(Source information Opens)
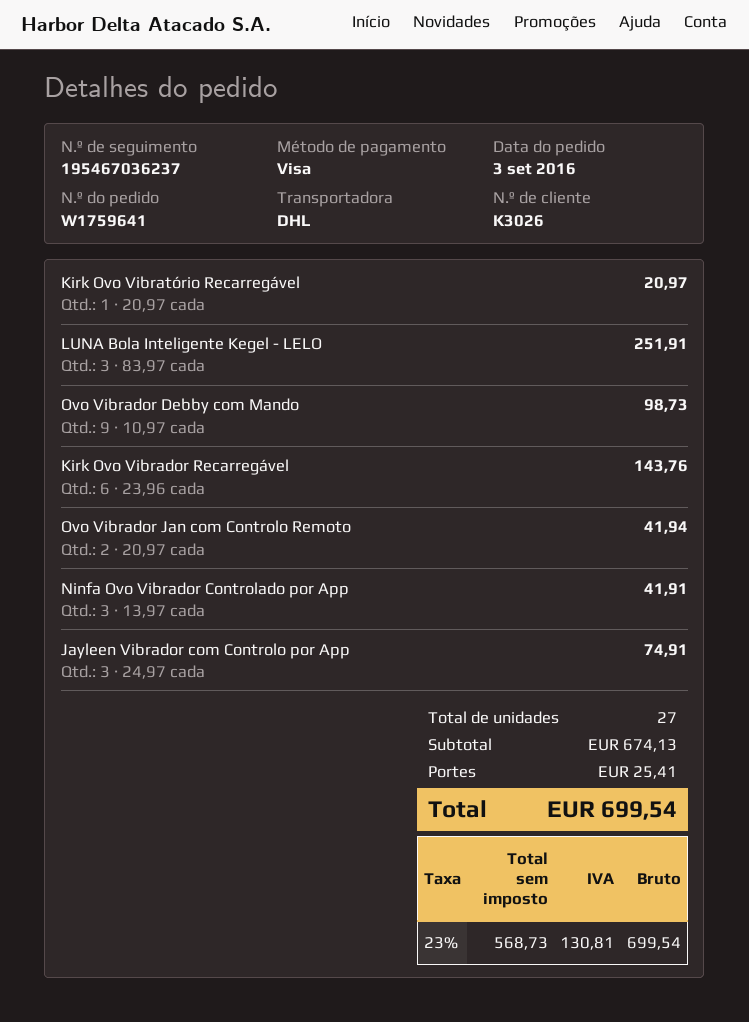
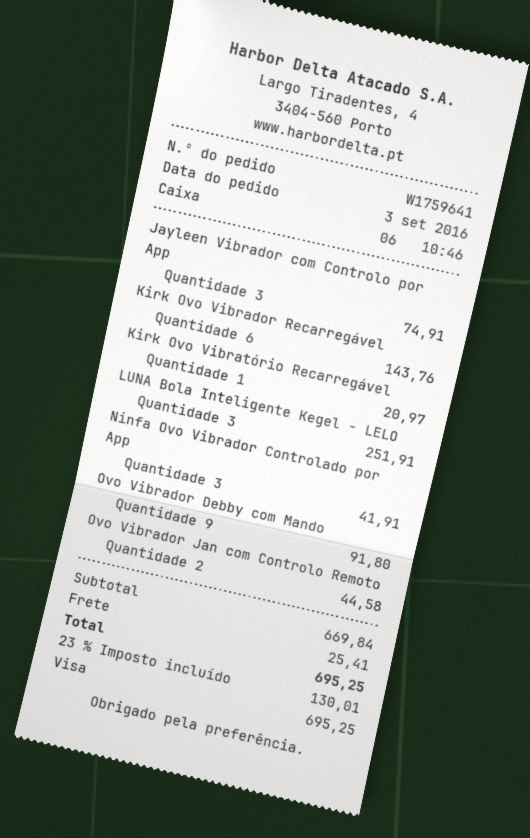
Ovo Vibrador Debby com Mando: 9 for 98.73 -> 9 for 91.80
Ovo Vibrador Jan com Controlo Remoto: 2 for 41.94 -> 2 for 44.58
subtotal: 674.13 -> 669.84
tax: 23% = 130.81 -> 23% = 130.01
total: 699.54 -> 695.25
(Source information Closes)
» Problem description: In the listing, how many lines include the string "Vibrador"? State the number alone.

» Answer to the exercise: 2